I had a baby and turned 40 and there was a pandemic, so that certainly played a role in my Irish Exit. But also, the Internet became untrustworthy, as a whole. We knew this all along. We knew of filter bubbles and echo chambers and confirmation bias, but we liked to think we could outsmart the algorithm. We liked to think our sources of choice, no matter how independent, would remain true rather than loyal. But what we found is what we’d feared: black and white is unattainable. Ink, when pressed, will always smudge a little.

And in the overwhelming absence of truth, of goodness, of wisdom, I just… stopped logging on. I deleted apps, and in doing so, deleted any shred of influence that was unearned. Instead, I spent my time reciting nursery rhymes and mashing bananas, and when the postpartum fog lifted, I realized the air felt fresher than it had in years.

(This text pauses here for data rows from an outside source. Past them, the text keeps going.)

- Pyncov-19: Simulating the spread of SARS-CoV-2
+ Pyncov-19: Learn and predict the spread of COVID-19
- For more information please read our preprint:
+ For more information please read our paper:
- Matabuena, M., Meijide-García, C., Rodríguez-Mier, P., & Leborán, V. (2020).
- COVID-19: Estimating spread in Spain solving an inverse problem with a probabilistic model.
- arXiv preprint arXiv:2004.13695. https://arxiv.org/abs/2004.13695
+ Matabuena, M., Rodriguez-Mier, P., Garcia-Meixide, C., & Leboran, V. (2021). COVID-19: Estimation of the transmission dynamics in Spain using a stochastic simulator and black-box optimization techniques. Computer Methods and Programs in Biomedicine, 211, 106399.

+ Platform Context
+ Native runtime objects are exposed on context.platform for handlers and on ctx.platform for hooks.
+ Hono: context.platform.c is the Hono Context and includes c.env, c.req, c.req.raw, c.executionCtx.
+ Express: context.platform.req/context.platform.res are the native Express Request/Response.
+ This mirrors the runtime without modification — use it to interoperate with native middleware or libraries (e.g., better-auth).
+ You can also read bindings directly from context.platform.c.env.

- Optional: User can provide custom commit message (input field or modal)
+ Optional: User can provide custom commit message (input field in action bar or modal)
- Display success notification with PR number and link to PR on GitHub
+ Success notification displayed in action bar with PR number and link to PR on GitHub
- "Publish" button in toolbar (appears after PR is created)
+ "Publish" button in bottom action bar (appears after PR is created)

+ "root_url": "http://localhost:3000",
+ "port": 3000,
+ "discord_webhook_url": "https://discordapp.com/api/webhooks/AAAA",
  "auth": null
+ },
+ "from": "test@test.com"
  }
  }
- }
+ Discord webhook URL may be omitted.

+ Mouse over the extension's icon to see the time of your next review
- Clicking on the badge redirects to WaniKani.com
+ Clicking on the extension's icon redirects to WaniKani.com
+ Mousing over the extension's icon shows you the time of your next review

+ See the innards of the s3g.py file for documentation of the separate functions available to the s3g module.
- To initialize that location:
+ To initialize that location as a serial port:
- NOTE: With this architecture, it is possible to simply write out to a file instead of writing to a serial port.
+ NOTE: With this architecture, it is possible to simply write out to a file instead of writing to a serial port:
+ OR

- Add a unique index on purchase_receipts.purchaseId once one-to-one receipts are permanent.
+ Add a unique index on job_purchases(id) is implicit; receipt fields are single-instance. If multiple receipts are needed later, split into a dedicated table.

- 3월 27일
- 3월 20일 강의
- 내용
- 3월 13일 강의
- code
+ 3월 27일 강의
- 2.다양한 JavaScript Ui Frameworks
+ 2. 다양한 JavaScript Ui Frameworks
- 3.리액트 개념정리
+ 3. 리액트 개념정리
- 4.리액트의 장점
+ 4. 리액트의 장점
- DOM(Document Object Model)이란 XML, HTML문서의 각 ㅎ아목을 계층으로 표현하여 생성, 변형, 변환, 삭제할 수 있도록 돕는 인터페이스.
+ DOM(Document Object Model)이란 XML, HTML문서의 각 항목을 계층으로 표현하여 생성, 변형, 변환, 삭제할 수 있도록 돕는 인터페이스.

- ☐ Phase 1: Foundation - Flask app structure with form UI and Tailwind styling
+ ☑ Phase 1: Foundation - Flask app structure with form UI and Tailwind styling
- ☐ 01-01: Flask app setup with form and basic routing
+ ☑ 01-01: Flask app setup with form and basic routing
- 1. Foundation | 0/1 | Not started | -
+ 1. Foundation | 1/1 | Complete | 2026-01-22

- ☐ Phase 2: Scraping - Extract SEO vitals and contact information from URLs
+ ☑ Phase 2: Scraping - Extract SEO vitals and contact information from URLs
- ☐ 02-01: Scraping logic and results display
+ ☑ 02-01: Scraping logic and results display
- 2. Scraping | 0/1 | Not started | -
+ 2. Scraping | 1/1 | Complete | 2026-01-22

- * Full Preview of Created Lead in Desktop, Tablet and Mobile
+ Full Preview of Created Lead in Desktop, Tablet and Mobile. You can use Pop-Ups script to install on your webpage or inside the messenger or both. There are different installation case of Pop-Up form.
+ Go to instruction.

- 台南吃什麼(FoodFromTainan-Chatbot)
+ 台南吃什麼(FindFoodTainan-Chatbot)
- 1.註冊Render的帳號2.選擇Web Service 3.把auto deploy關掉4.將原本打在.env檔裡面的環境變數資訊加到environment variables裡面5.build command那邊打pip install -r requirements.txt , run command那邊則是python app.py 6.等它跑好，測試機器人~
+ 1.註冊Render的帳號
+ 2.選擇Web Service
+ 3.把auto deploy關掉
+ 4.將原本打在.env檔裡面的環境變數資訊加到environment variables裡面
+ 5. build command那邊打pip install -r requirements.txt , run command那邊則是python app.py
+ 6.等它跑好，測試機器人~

I wrote a book for a friend, and it became a New York Times bestseller, and the truth was made evident: leaving social media permanently – experiencing strings of days unaware of comment sections, viral memes, and whatever rise of jeans we should be wearing this fall – would not hinder my work (nor life). But it just might help it.

And so, I left.

And then I wrote another book – this one for myself – and a fairly significant amount of Internet Culture research was required. And so, with trepidation, after three years of blissful innocence, I opened Chrome.